(Stored data begins)

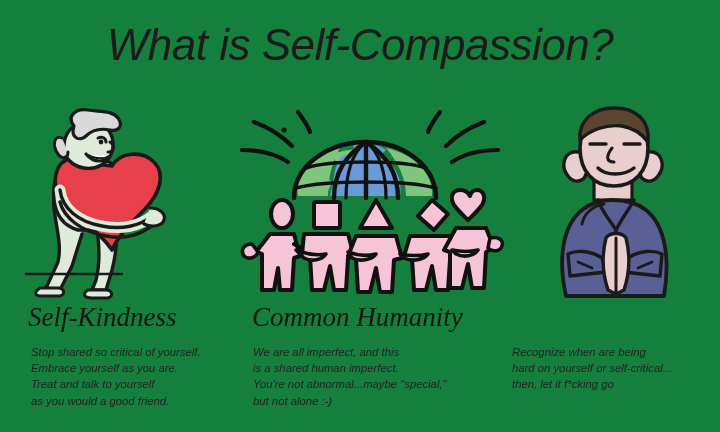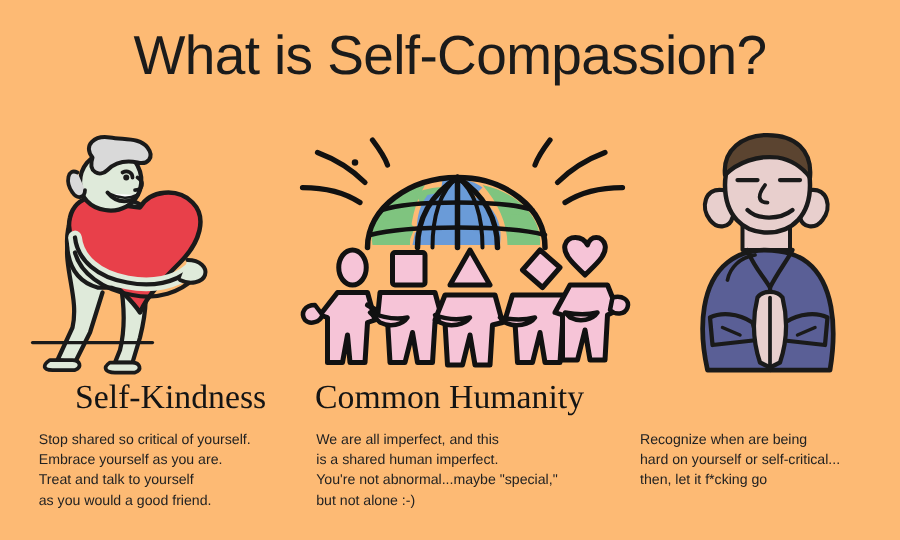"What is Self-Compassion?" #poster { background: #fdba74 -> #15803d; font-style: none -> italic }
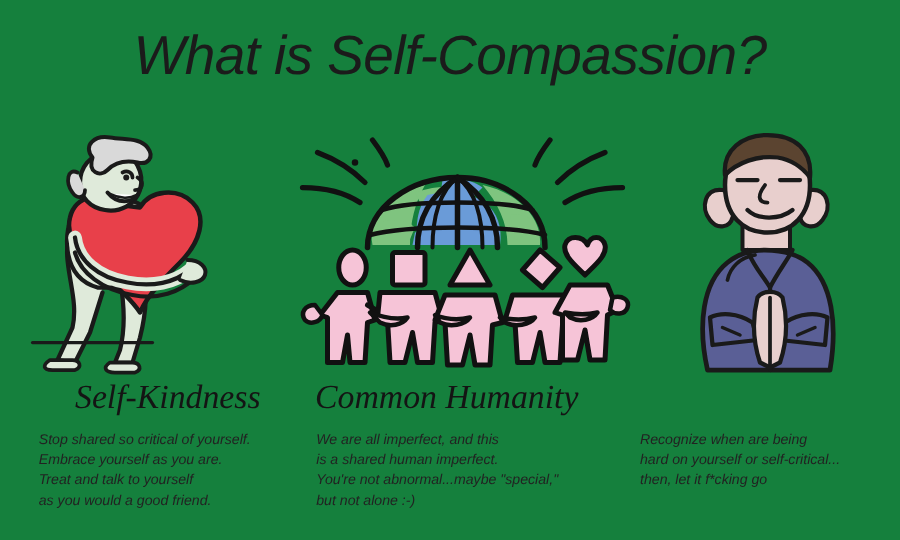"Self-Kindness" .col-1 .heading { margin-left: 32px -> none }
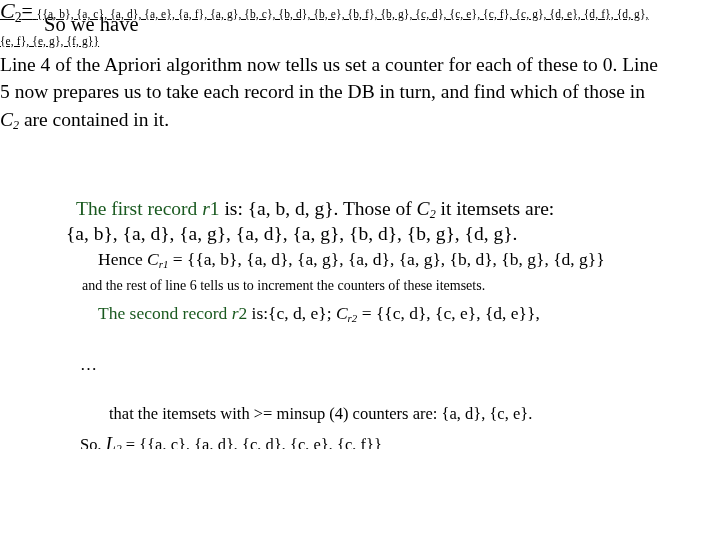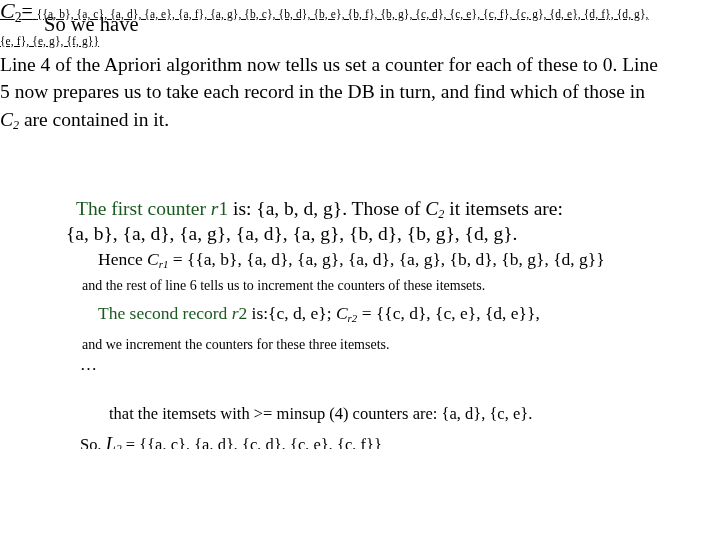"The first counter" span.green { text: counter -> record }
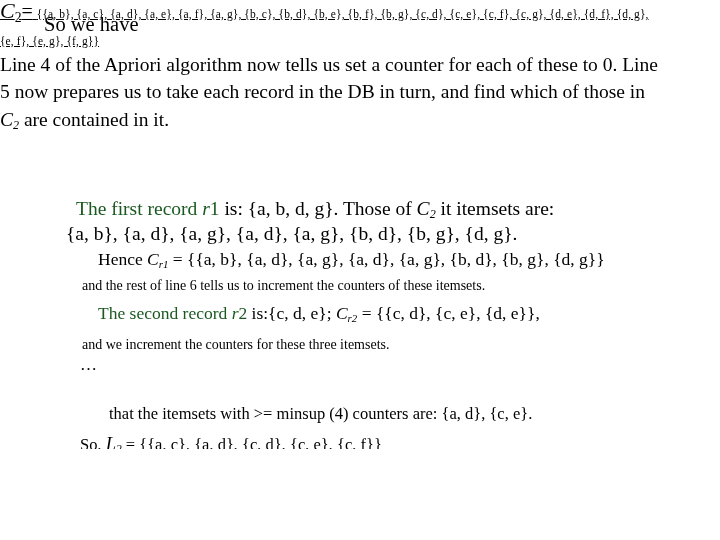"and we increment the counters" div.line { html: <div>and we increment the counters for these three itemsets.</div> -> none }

(Stored data ends)
(Stored data begins)

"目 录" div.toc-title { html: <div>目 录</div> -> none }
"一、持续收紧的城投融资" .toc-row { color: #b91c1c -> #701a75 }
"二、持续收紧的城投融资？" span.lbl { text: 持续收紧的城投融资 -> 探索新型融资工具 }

(Stored data ends)
(Stored data begins)

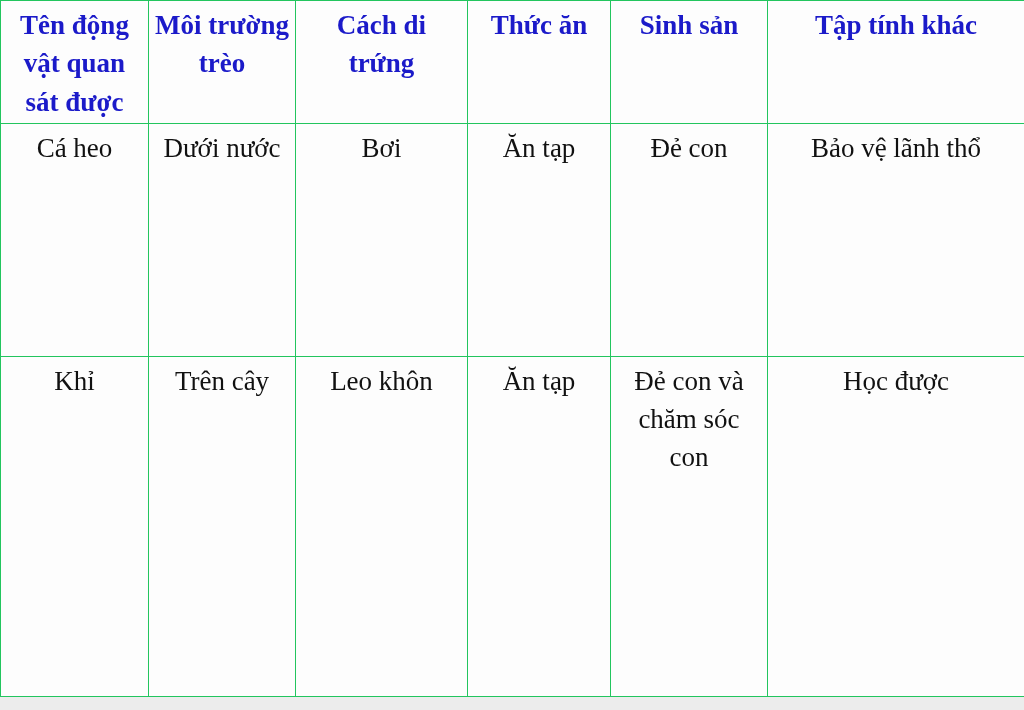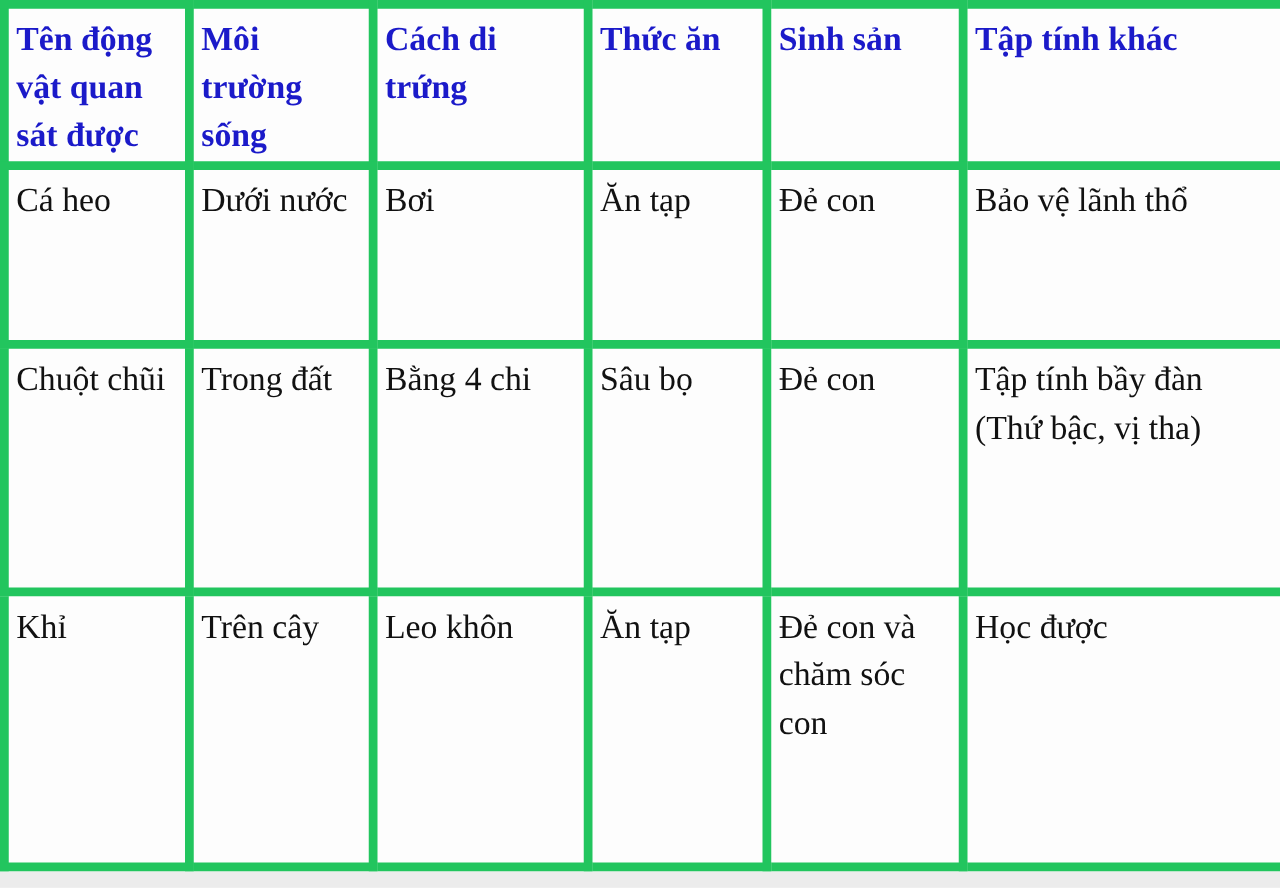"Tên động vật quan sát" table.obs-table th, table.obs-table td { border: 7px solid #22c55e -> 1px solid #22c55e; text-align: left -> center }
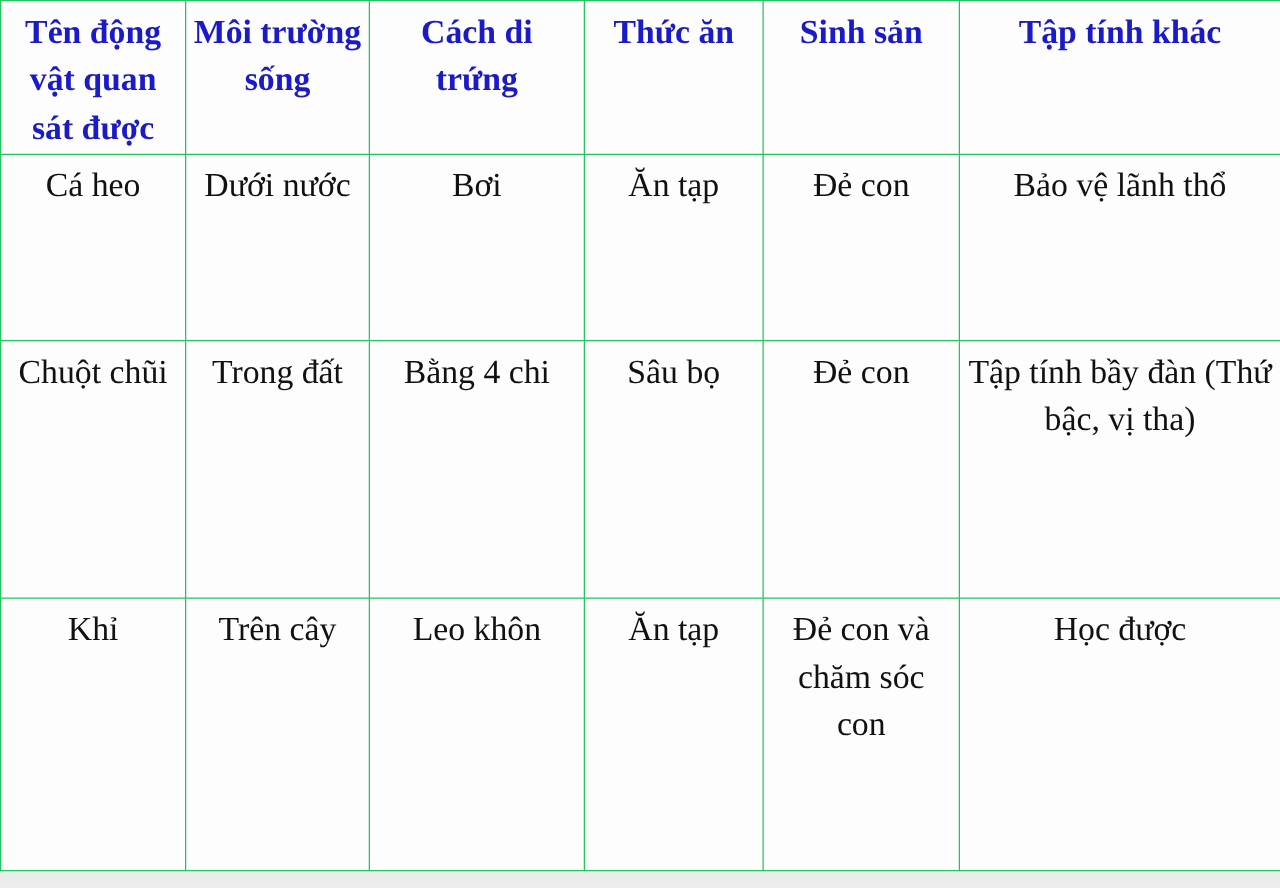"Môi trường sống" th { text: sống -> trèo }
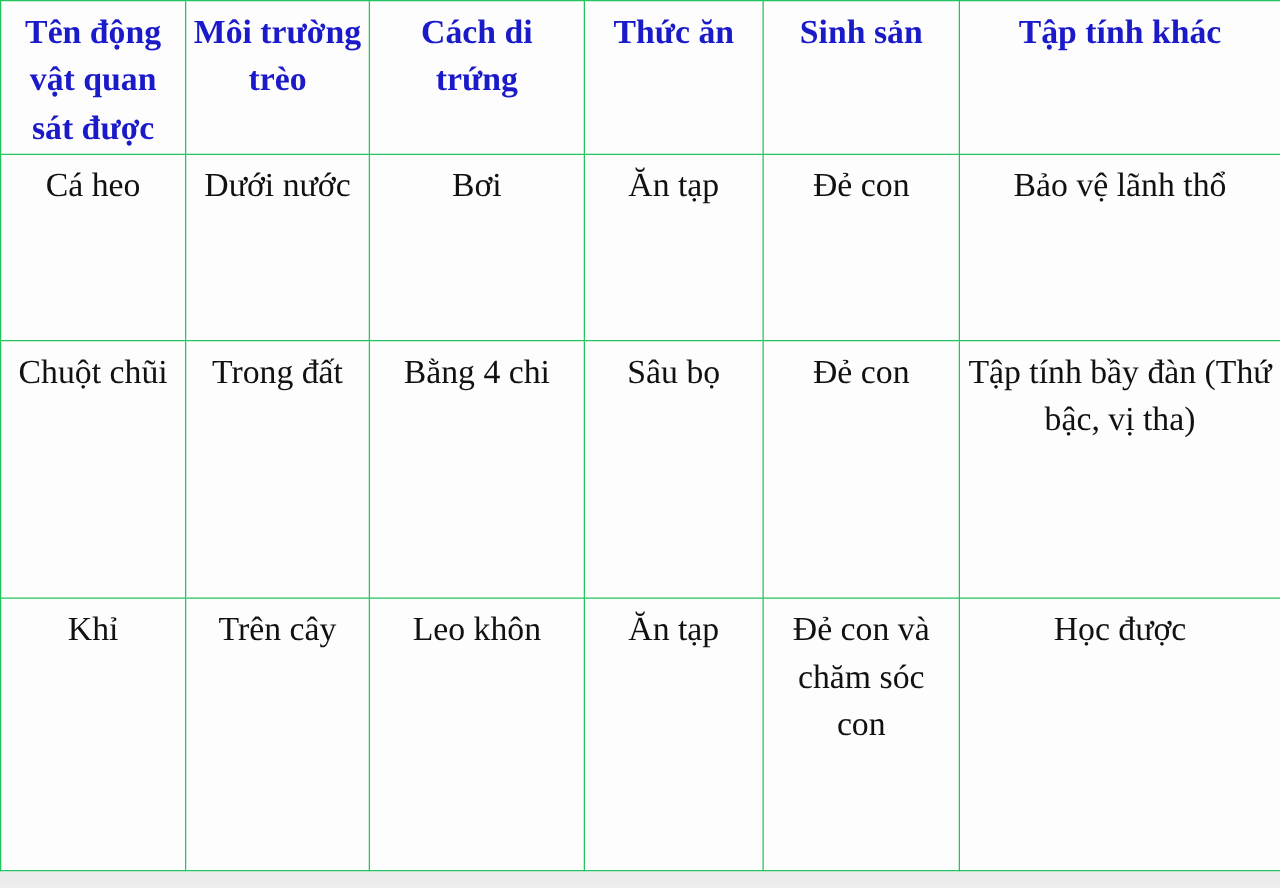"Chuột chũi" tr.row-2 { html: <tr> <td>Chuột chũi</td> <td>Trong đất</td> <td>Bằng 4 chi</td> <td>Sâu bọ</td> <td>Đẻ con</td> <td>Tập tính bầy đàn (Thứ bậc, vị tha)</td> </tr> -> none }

(Stored data ends)

Action item:
Across the data, find each line that has "持续收紧的城投融资" in it and copy that line.

Reply:
"一、持续收紧的城投融资" .toc-row { color: #b91c1c -> #701a75 }
"二、持续收紧的城投融资？" span.lbl { text: 持续收紧的城投融资 -> 探索新型融资工具 }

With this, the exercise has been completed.